Апартаменты, тускло освещенные полуденными лучами, даже не сьют, но после Шаттера настоящая роскошь. Базовая мебель растащена по периметру, несколько коробок с мелкой домашней утварью забыты в прихожей, а жалюзи покосились от дерготни. Во всем жилище есть ощущение спешки, будто предыдущие обитатели жутко торопились.

— Ну… — выдыхает Ньютон, исследуя комнаты и открывая все двери, что попадаются под руку. — Пара дней и обживемся. Один письменный стол это конечно засада, но зато куча полок! Будет куда бумаги закинуть и твои обожаемые книжечки конечно. А сколько места! — Заключает биолог. Оптимизма добавляет новая находка. — Ого! Да тут и кровать есть! Да еще какая! — Гейзлер с разбегу плюхается на голый матрац и верещит, словно ребенок в рождество. — Герми, смотри скорей… — голос стихает, а взгляд падает на мерцающий предмет в смятом ворсе прикроватного коврика. Кольцо? Лаконичная окружность из странного сплава. E=mc2 на обороте. Это…

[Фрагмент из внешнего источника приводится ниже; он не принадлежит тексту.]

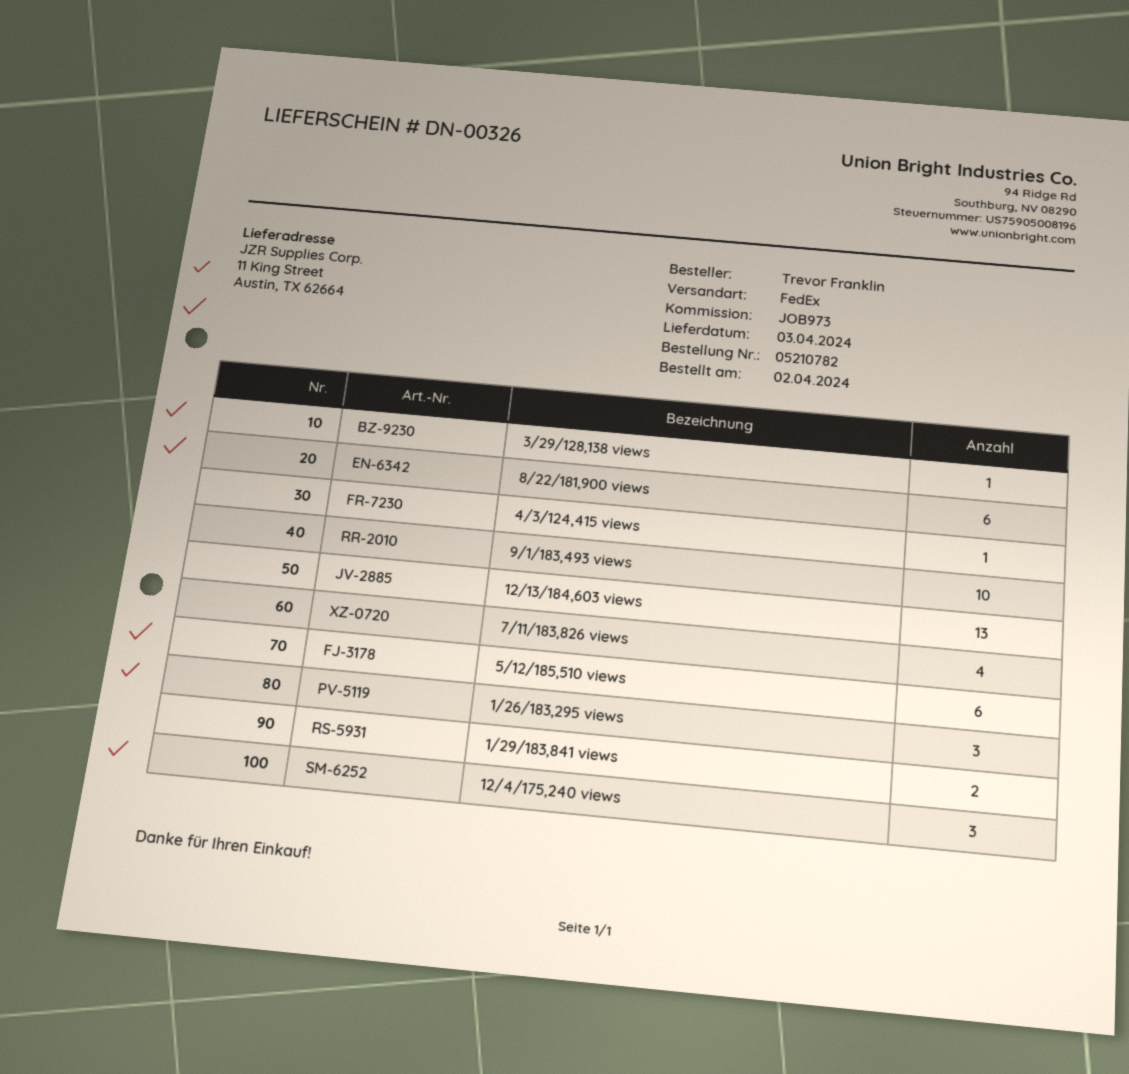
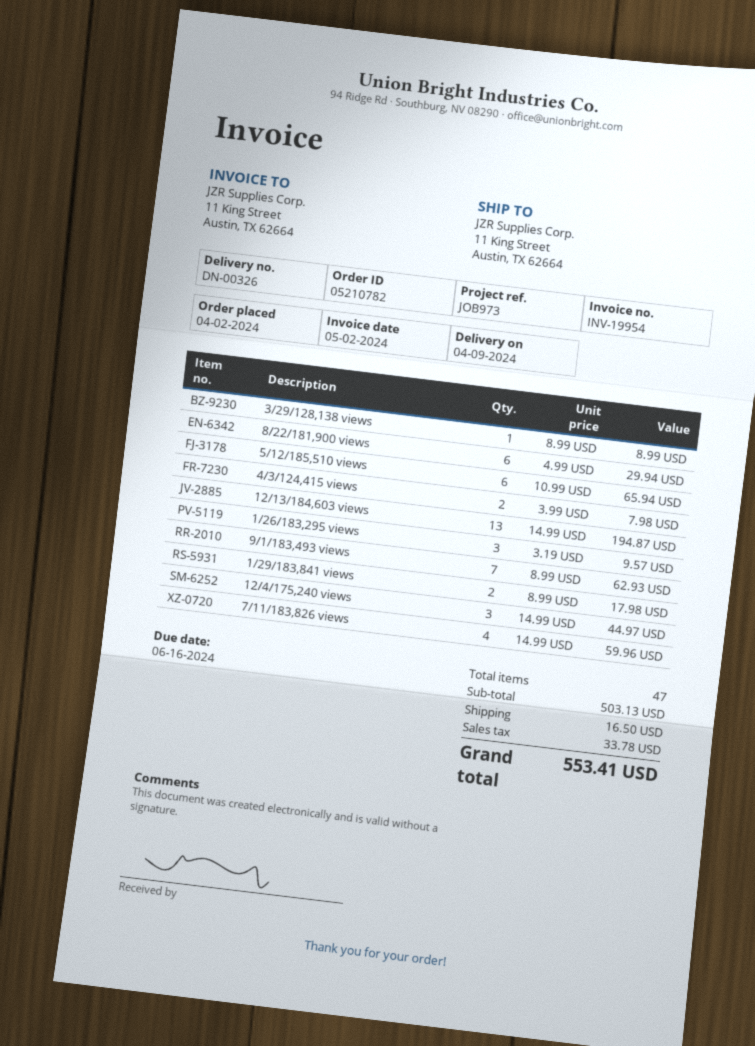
delivery date: 2024-04-03 -> 2024-04-09
4/3/124,415 views: 1 -> 2
9/1/183,493 views: 10 -> 7

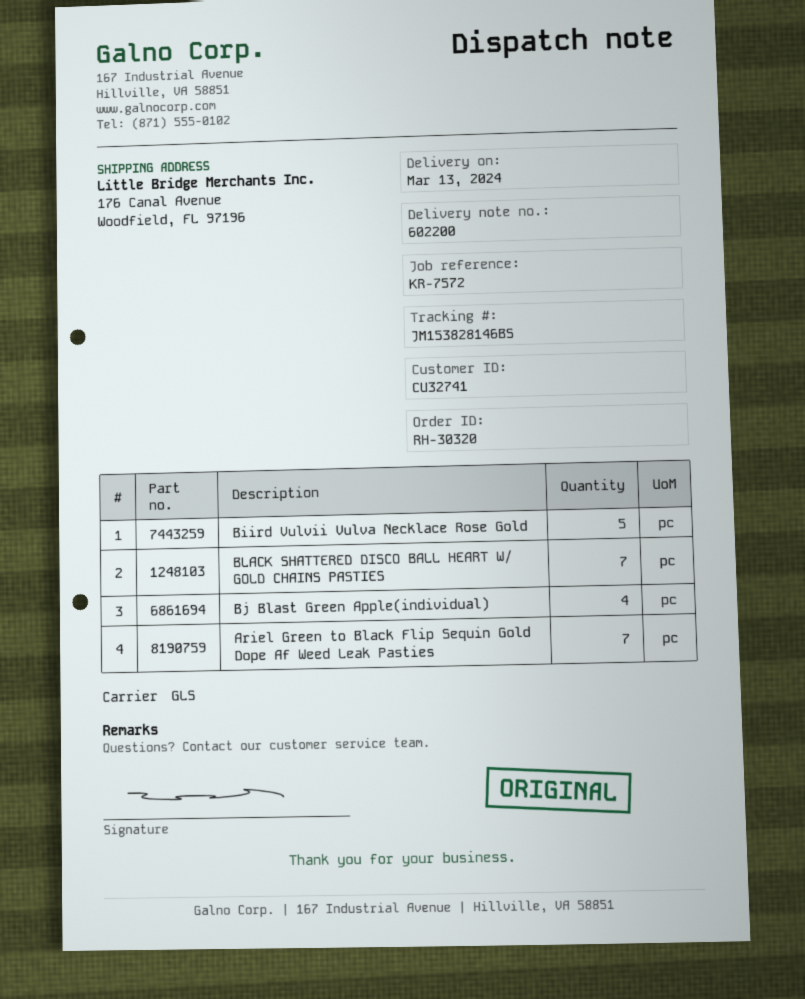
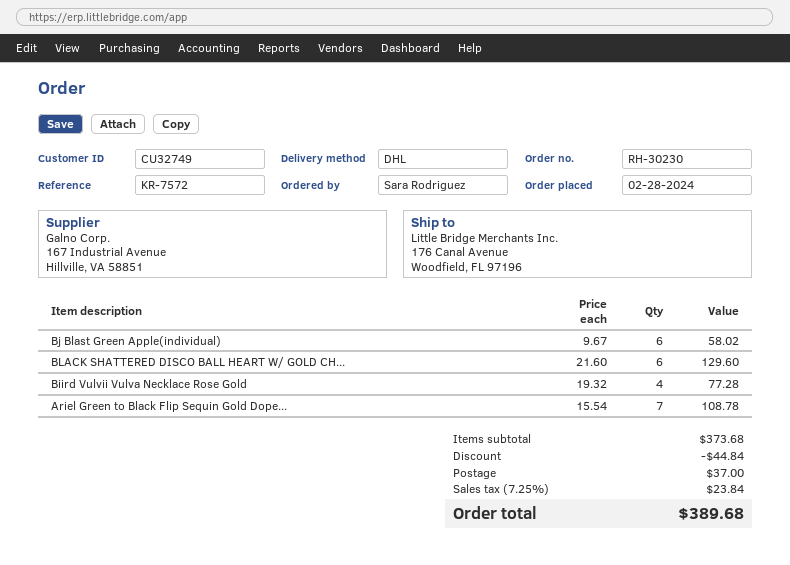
order number: RH-30320 -> RH-30230
customer number: CU32741 -> CU32749
shipping method: GLS -> DHL
Biird Vulvii Vulva Necklace Rose Gold: 5 -> 4
BLACK SHATTERED DISCO BALL HEART W/ GOLD CHAINS PASTIES: 7 -> 6
Bj Blast Green Apple(individual): 4 -> 6

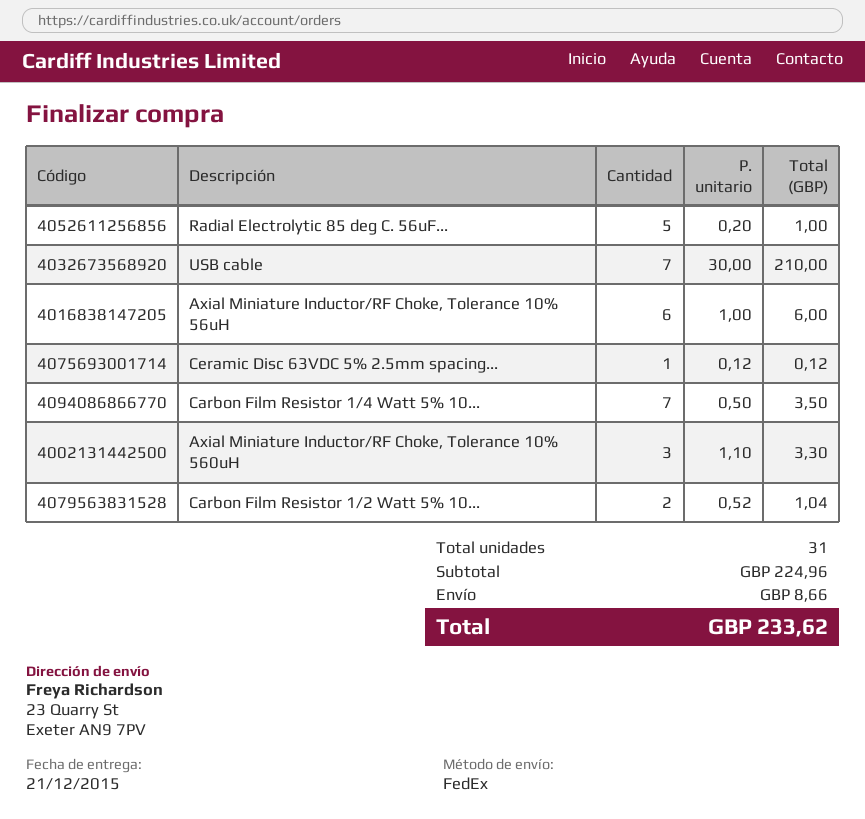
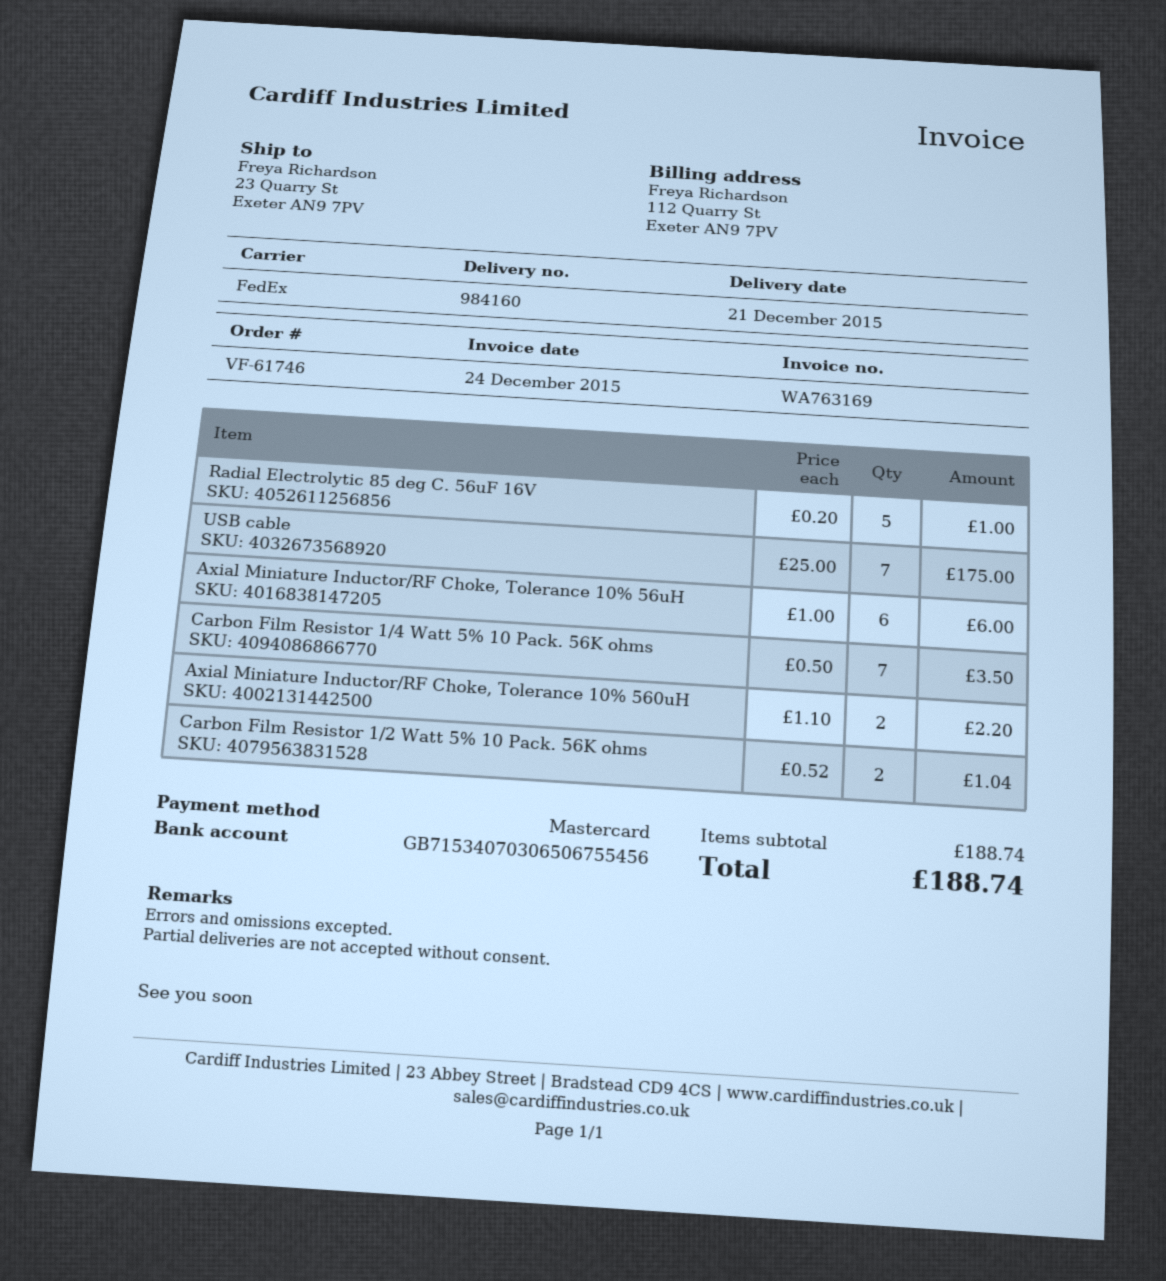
USB cable: 7 x 30.00 = 210.00 -> 7 x 25.00 = 175.00
Ceramic Disc 63VDC 5% 2.5mm spacing...: 1 x 0.12 = 0.12 -> none
Axial Miniature Inductor/RF Choke, Tolerance 10% 560uH: 3 x 1.10 = 3.30 -> 2 x 1.10 = 2.20
subtotal: 224.96 -> 188.74
shipping: 8.66 -> none
total: 233.62 -> 188.74

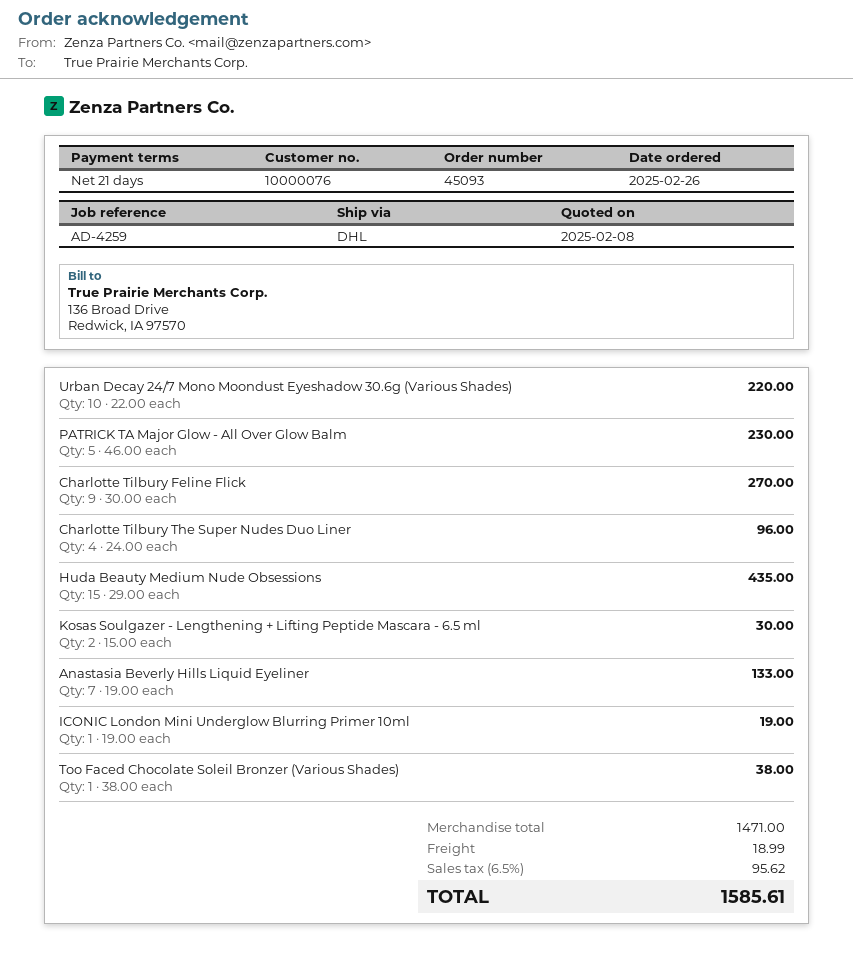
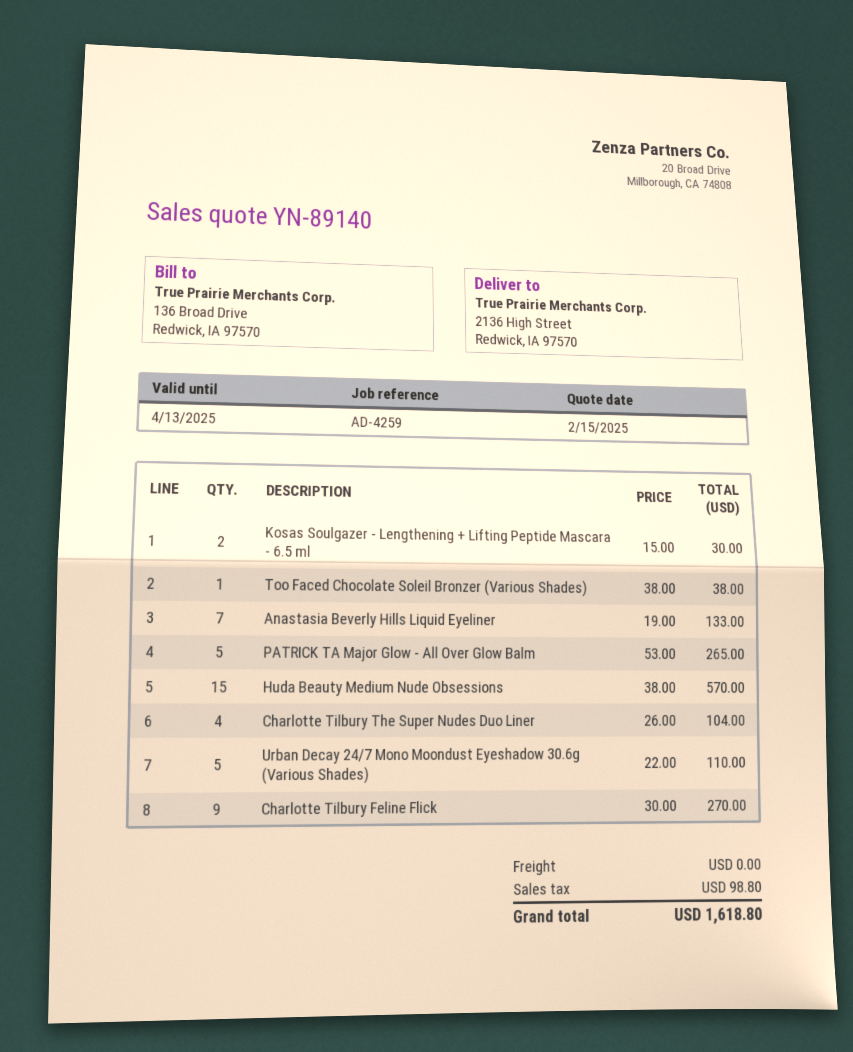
quote date: 2025-02-08 -> 2025-02-15
Urban Decay 24/7 Mono Moondust Eyeshadow 30.6g (Various Shades): 10 x 22.00 = 220.00 -> 5 x 22.00 = 110.00
PATRICK TA Major Glow - All Over Glow Balm: 5 x 46.00 = 230.00 -> 5 x 53.00 = 265.00
Charlotte Tilbury The Super Nudes Duo Liner: 4 x 24.00 = 96.00 -> 4 x 26.00 = 104.00
Huda Beauty Medium Nude Obsessions: 15 x 29.00 = 435.00 -> 15 x 38.00 = 570.00
ICONIC London Mini Underglow Blurring Primer 10ml: 1 x 19.00 = 19.00 -> none
shipping: 18.99 -> 0.00
tax: 95.62 -> 98.80
total: 1585.61 -> 1618.80

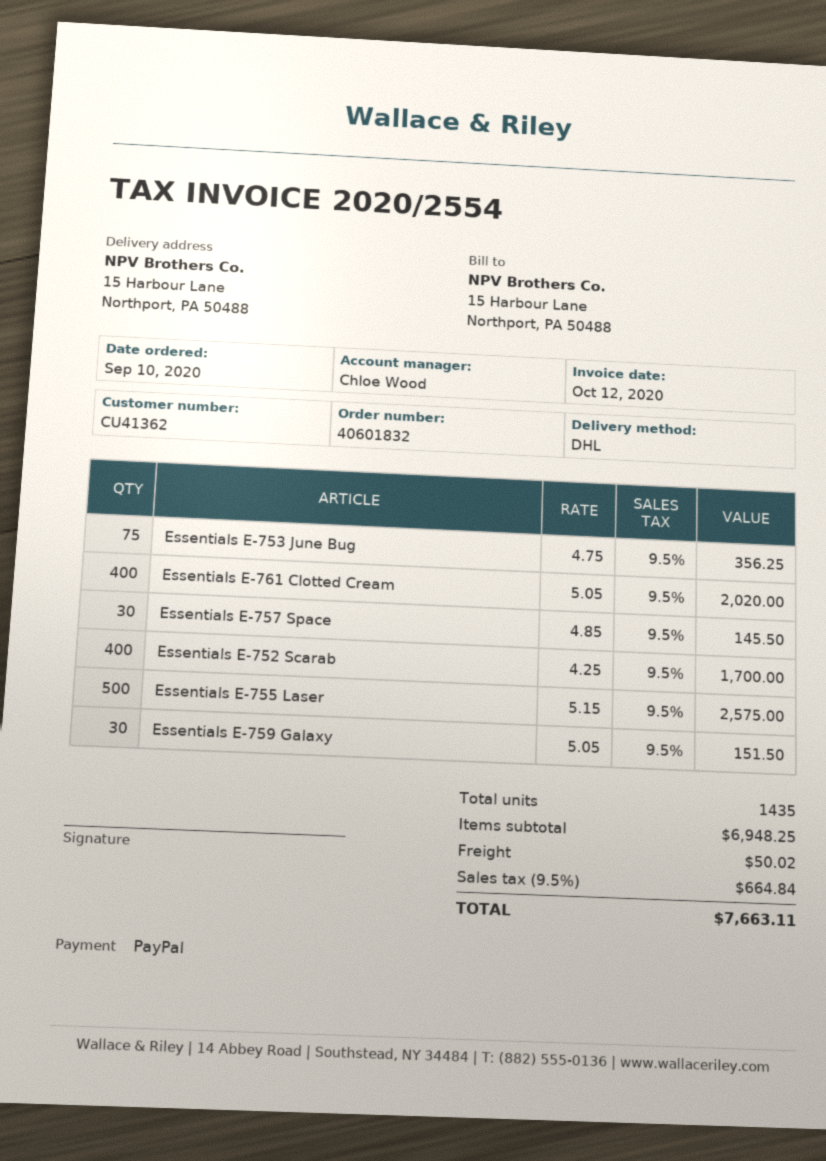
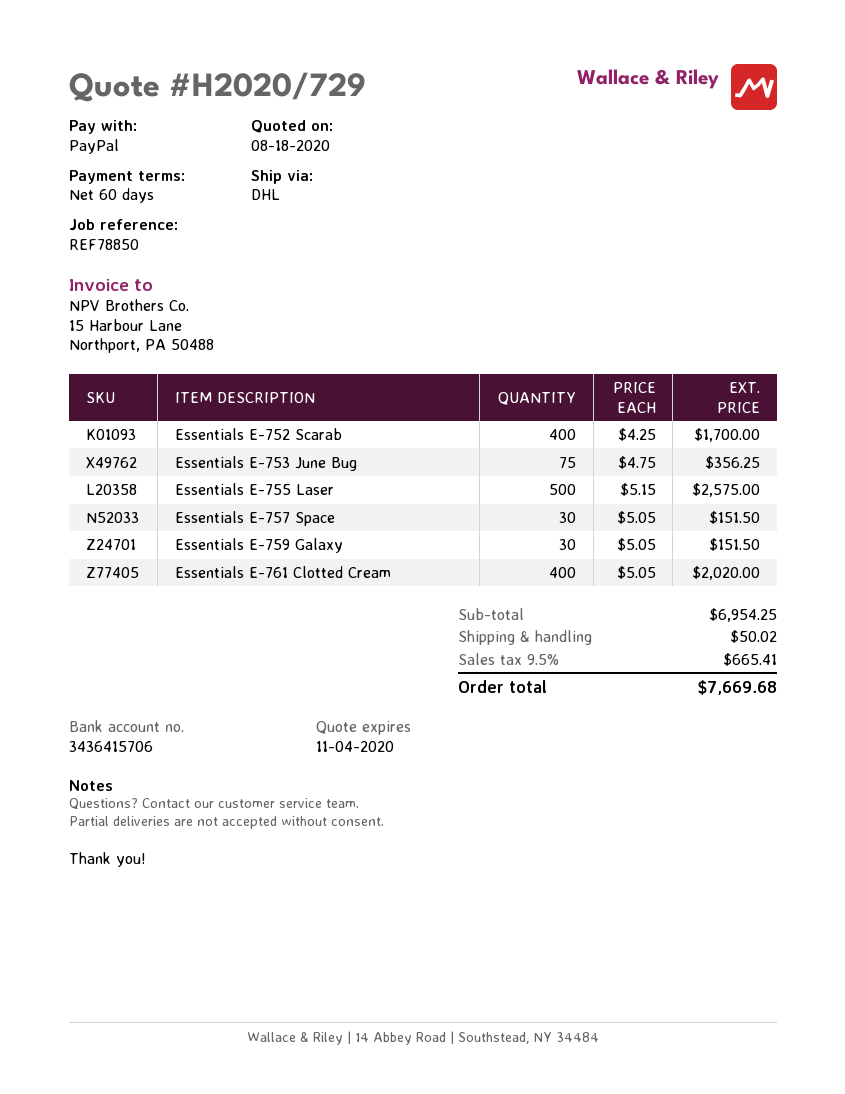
Essentials E-757 Space: 30 x 4.85 = 145.50 -> 30 x 5.05 = 151.50
subtotal: 6948.25 -> 6954.25
tax: 9.5% = 664.84 -> 9.5% = 665.41
total: 7663.11 -> 7669.68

В голове Ньютона Гейзлера в долю секунды проносится сотня возможных вариантов, от самых безумных до очевиднейших. Сейчас сложно что-то предположить, но на Земле не так много людей желающих написать подобное на столь символичном предмете. Определенно. Либо здесь жил влюбленный физик теоретик или… Германн? Ньют с трудом представляет, как математику удалось обыграть подобное, ведь эйфория застилает рассудок.

— Герм! — биолог подрывается, но замирает. Сквозь мутноватое стекло, в такси у порога, движется знакомы силуэт. Слишком знакомый. Ньютон не может перепутать. Он наблюдает этот профиль каждый день последние десять лет. — Герм? — беззвучно. Одними губами. Мужчина в такси отвлекается, окидывая взглядом окна, и теперь его удивленный взгляд выхватывает Ньютона с другой стороны стекла. Ни одного жеста. Ни единого слова. Никаких посланий. Лишь тишина и осознание того, как хорошо они разминулись. Прошли почти по касательной, оставив крохотную царапину на реальности. Успели. — Германн? — рассеянно вновь повторяет Гейзлер. Оборачивается.

Доктор Готтлиб сидит в одном из кресел, столь неудачно брошенных на проходе, закутавшись в пальто. Судя по пальцам, ослабших на набалдашнике, мужчина спит, а тем временем, знакомый силуэт в авто растворяется в немногочисленном потоке.

— Германн? — улыбается доктор Гейзлер и мягко дергает за рукав пальто. Он ловит рассредоточенный взгляд математика, окидывает взглядом блеклые окна первого этажа. — Все в норме?